When the original Zelda was released in 1986 for the NES and the Famicom, it was a game inspired by (as the common story goes) Miyamoto-san’s childhood in rural Japan and the hours he spent exploring the countryside. With The Legend of Zelda, he hoped to recreate that sense of directionless exploration by creating a game in which one could get lost in the wilderness of Hyrule (the franchise’s ever-evolving magical kingdom) and through trial and error eventually work out where to go next and how to get there. This concept, the “open world”, was uncommon in game design of the 1980’s, when most games were structured as linear obstacle courses with clear starting and ending points.

The extent to which The Legend of Zelda could truly encompass a vast world of endless exploration was limited by the technological limitations of 1986. Its “go anywhere, do anything” world was actually limited to a series of individual screens that made up an 8×16 rectangular grid, a size that in retrospect sounds far smaller than the game ever felt (a credit to its design.) For its day, Zelda was massive. But as a true “lost in the wild” experience… well, it did the best that it could.

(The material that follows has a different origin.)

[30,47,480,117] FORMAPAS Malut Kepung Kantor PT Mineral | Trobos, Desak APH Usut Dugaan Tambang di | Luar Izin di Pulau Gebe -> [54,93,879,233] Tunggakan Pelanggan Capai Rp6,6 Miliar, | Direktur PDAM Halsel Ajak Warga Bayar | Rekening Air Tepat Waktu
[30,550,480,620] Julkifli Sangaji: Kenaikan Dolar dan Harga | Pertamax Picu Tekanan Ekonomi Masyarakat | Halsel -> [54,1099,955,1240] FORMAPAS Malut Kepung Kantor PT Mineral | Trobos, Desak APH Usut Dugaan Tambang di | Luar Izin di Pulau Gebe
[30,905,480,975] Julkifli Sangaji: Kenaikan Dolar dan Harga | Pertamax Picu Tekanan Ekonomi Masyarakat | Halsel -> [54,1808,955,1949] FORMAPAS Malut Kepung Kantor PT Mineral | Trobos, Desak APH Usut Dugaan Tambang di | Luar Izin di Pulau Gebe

The Legend of Zelda gave birth to one of the most successful video game franchises of all time. On any new Nintendo console, the mainline Zelda entry is among the most anticipated games. The immediate predecessor to The Legend of Zelda, Zelda II: The Adventure of Link, started a trend that would end up as a franchise signature: in the parlance of gamers, progressing through Zelda games became a march forward through a series of item gates. An item gate, for those who may not know, is a point in a game’s design that the player can not progress past without first acquiring a particular in-game item. Over the years, the in-game Zelda landscapes have grown cluttered with obstacles: boulders, plants, sheer cliffs, etc. These obstacles are most often overcome by an item found in one of the game’s dungeons (bombs, a bow and arrow, a grappling hook… whatever) and once the obstacle is bypassed the path to another dungeon lies open. Anyone who tries to explore beyond that next dungeon is blocked off by ANOTHER obstacle for which ANOTHER item is required. It’s a way to guide the player’s experience, and a design trick used to make game worlds that are narrow in design seem wide open.

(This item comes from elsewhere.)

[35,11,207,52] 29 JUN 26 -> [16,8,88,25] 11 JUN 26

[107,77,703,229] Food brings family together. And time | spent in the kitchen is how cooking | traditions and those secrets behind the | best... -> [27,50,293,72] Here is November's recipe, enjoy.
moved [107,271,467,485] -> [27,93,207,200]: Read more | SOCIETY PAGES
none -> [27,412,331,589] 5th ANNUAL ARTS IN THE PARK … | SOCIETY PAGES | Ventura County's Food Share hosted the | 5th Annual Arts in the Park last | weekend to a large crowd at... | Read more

There have been Zelda games that at least partially bucked this system of controlled player progression. There was the original, of course, where a only few of the first eight dungeons had an item gate and the final ninth dungeon required first that you defeat every other dungeon. You could, however, tackle several of the harder dungeons as soon as the game began, and good luck to you if you the first thing you do in The Legend of Zelda is tackle the sixth dungeon: the Dragon. The next partially open-world Zelda experience didn’t come until years later in The Wind Waker for the GameCube, where every section of the game’s vast ocean has an island, and as soon as the player finds a sailboat they’re free to explore any island they choose. The islands, though, often possess their own item gates, and progression through the game’s goals is strictly linear. A Link Between Worlds on the Nintendo 3DS was perhaps the biggest departure from the item-gated nature of the series since the original Zelda, as every item in the game can be rented from a store early on, and the game’s dungeons can be tackled in any order. Each dungeon, though, still requires a particular item to defeat it, and signposts outside of the dungeon direct the player towards the necessary item.

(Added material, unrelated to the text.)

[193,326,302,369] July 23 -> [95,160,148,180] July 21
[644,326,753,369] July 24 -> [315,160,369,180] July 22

More often that not, though, Zelda games hew closely to the item gate method of game design. The most recent title in the 3D Zelda series was Skyward Sword, a game where series protagonist Link spends much of his time soaring through the sky on the back of a giant bird. It’s ironic, then, that a game about flight may be the most linear of Zelda titles. Skyward Sword features no Overworld map as most Zelda games do, and instead is a rigidly structured progression through the areas immediately outside of dungeons and then the dungeons themselves.

So it was that promise of the original The Legend of Zelda went for decades unfulfilled: the goal of creating a true go-anywhere-do-anything adventure game had been usurped by a strict adherence to guiding a player’s progression through a game’s primary quest.

This adherence, it seems, has now been thrown out the window.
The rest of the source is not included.